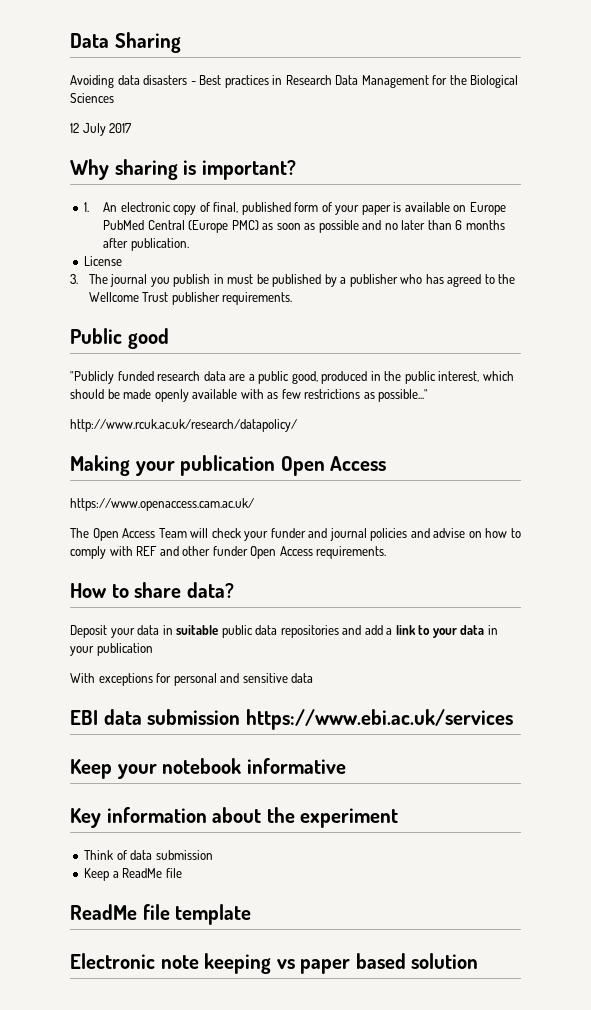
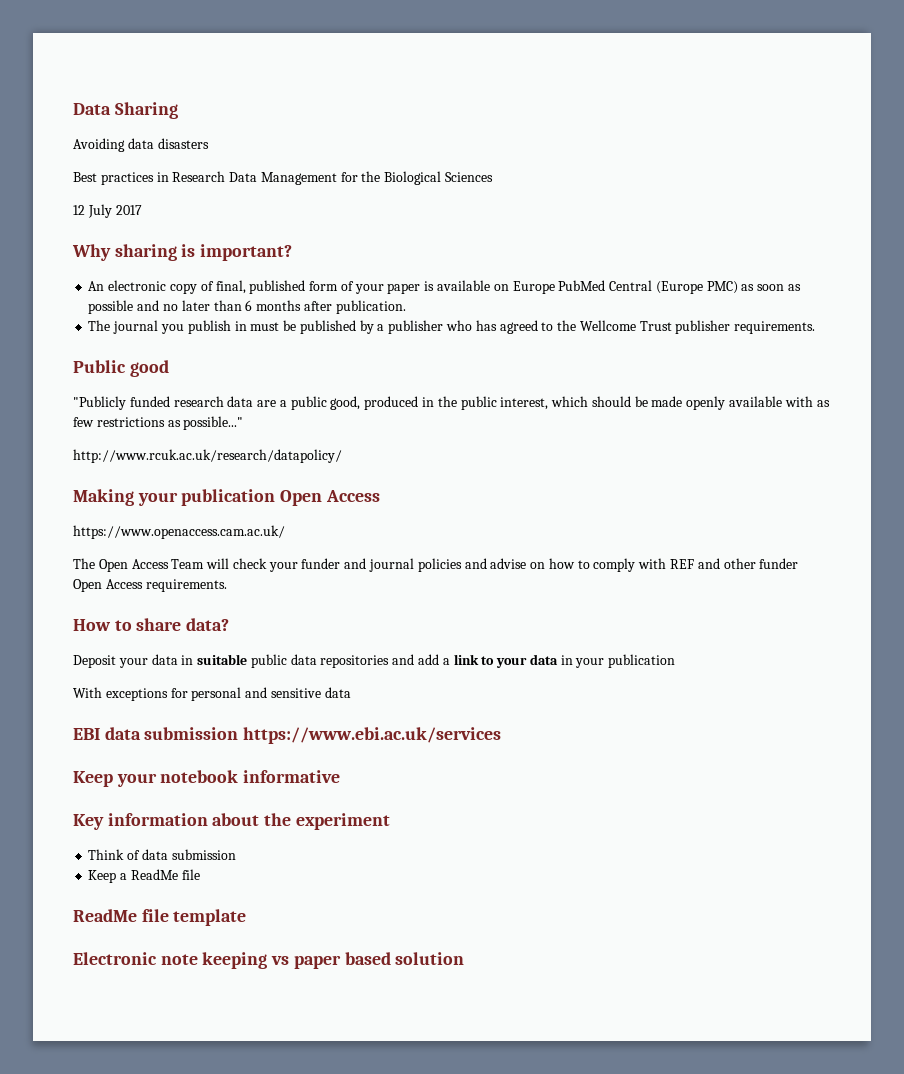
[190,81,196,85] - -> (209, 143) //
[84,202,90,212] 1. -> (293, 252) none
[84,256,123,266] [70,274,78,284] License // 3. -> (406, 307) none

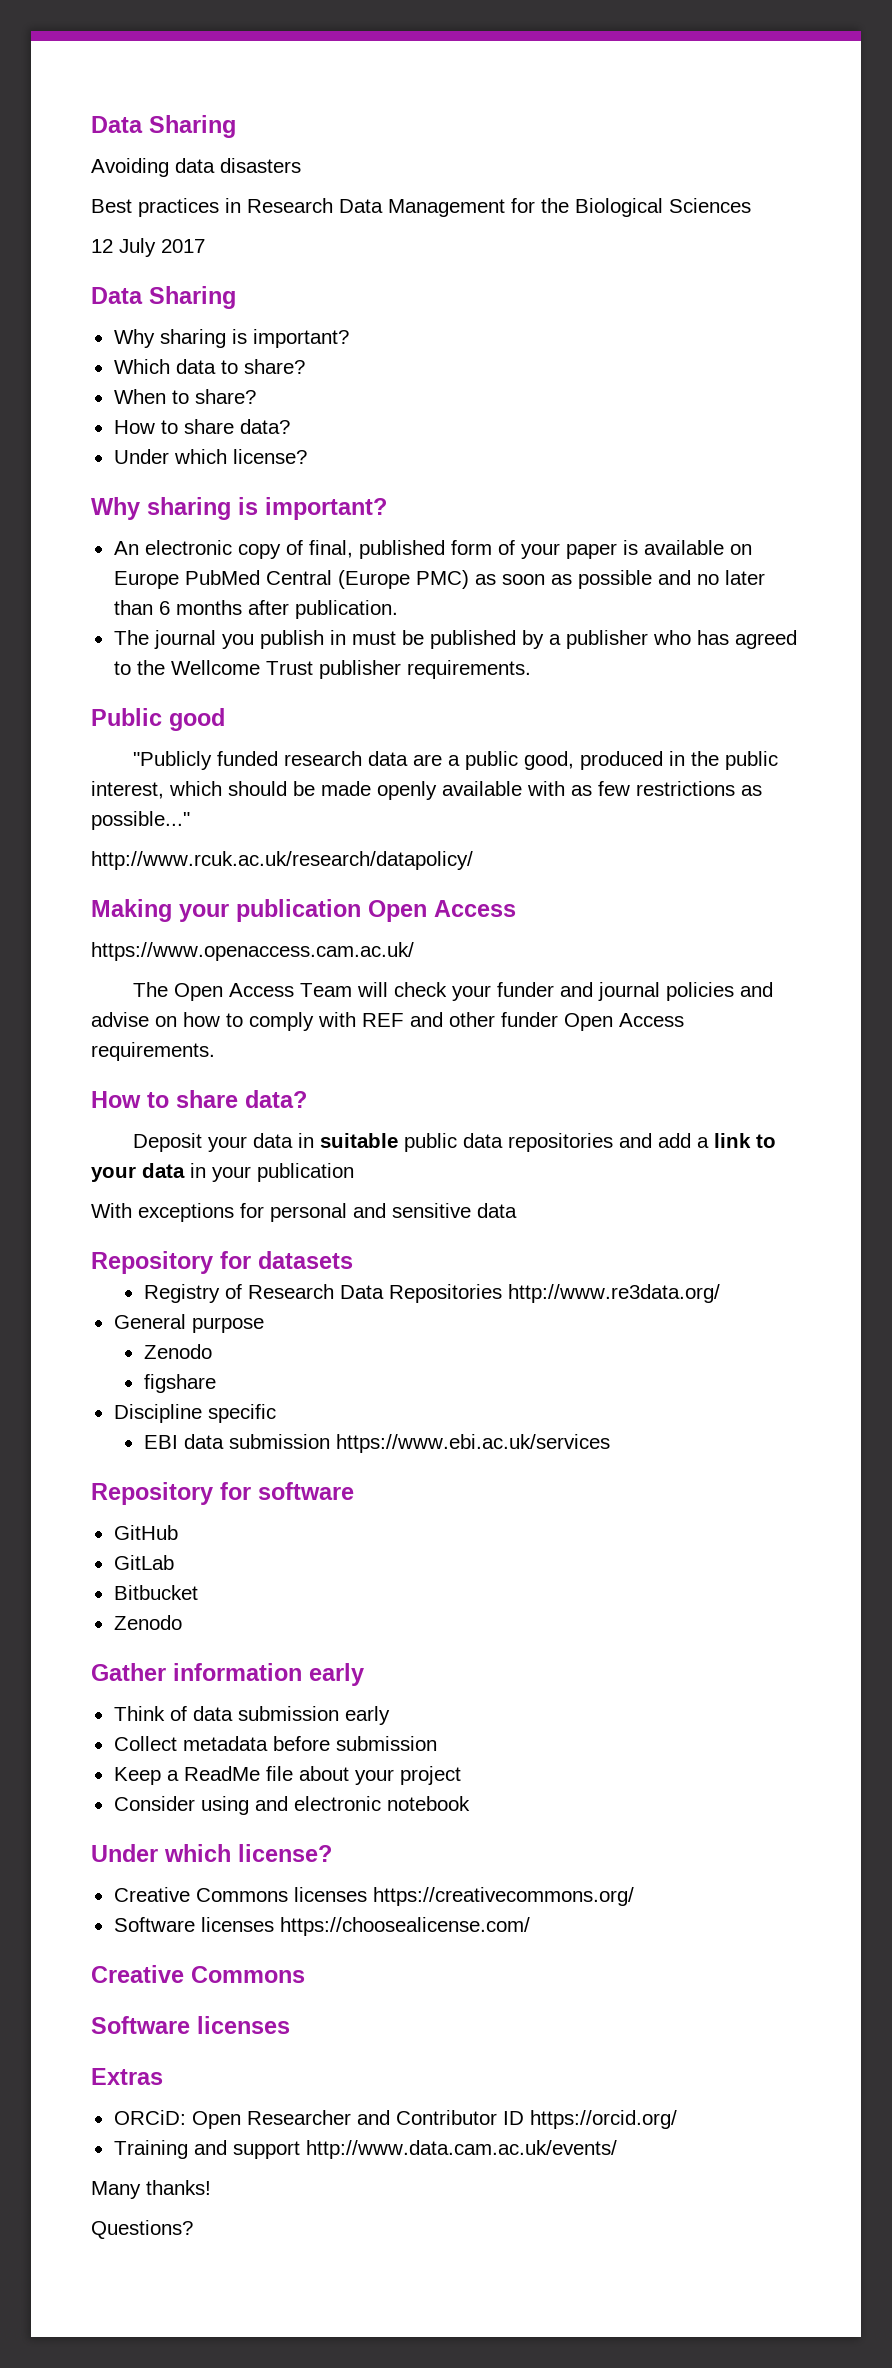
(142, 210) none -> [91,286,236,309] [113,329,349,348] [113,359,305,374] [113,389,256,404] [113,419,290,434] [113,449,307,464] // Data Sharing // Why sharing is important? // Which data to share? // When to share? // How to share data? // Under which license?
[73,727,502,744] [73,770,341,787] [73,813,390,830] EBI data submission https://www.ebi.ac.uk/services // Keep your notebook informative // Key information about the experiment -> [91,1251,353,1274] [143,1284,720,1303] [113,1314,264,1333] [143,1344,212,1359] [143,1374,216,1393] [113,1404,276,1423] [143,1434,610,1453] [91,1482,354,1505] [113,1525,178,1540] [113,1555,174,1570] [113,1585,198,1600] [113,1615,182,1630] [91,1663,364,1686] Repository for datasets // Registry of Research Data Repositories http://www.re3data.org/ // General purpose // Zenodo // figshare // Discipline specific // EBI data submission https://www.ebi.ac.uk/services // Repository for software // GitHub // GitLab // Bitbucket // Zenodo // Gather information early
(236, 854) none -> [344,1706,390,1725] [113,1736,437,1751] early // Collect metadata before submission
[73,909,247,926] [73,952,465,969] // ReadMe file template // Electronic note keeping vs paper based solution -> [298,1766,461,1785] [113,1796,470,1815] [91,1844,332,1862] [113,1887,634,1906] [113,1917,530,1936] [91,1965,305,1983] [91,2016,290,2034] [91,2068,163,2085] [113,2110,677,2129] [113,2140,617,2159] [91,2180,211,2199] [91,2220,193,2239] about your project // Consider using and electronic notebook // Under which license? // Creative Commons licenses https://creativecommons.org/ // Software licenses https://choosealicense.com/ // Creative Commons // Software licenses // Extras // ORCiD: Open Researcher and Contributor ID https://orcid.org/ // Training and support http://www.data.cam.ac.uk/events/ // Many thanks! // Questions?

================

Look above for the line containing "[84,256,123,266] [70,274,78,284] License", then write out every line from there down to the line containing "(142, 210) none", that line included, with no pictures.

Your response:
[84,256,123,266] [70,274,78,284] License // 3. -> (406, 307) none

(142, 210) none -> [91,286,236,309] [113,329,349,348] [113,359,305,374] [113,389,256,404] [113,419,290,434] [113,449,307,464] // Data Sharing // Why sharing is important? // Which data to share? // When to share? // How to share data? // Under which license?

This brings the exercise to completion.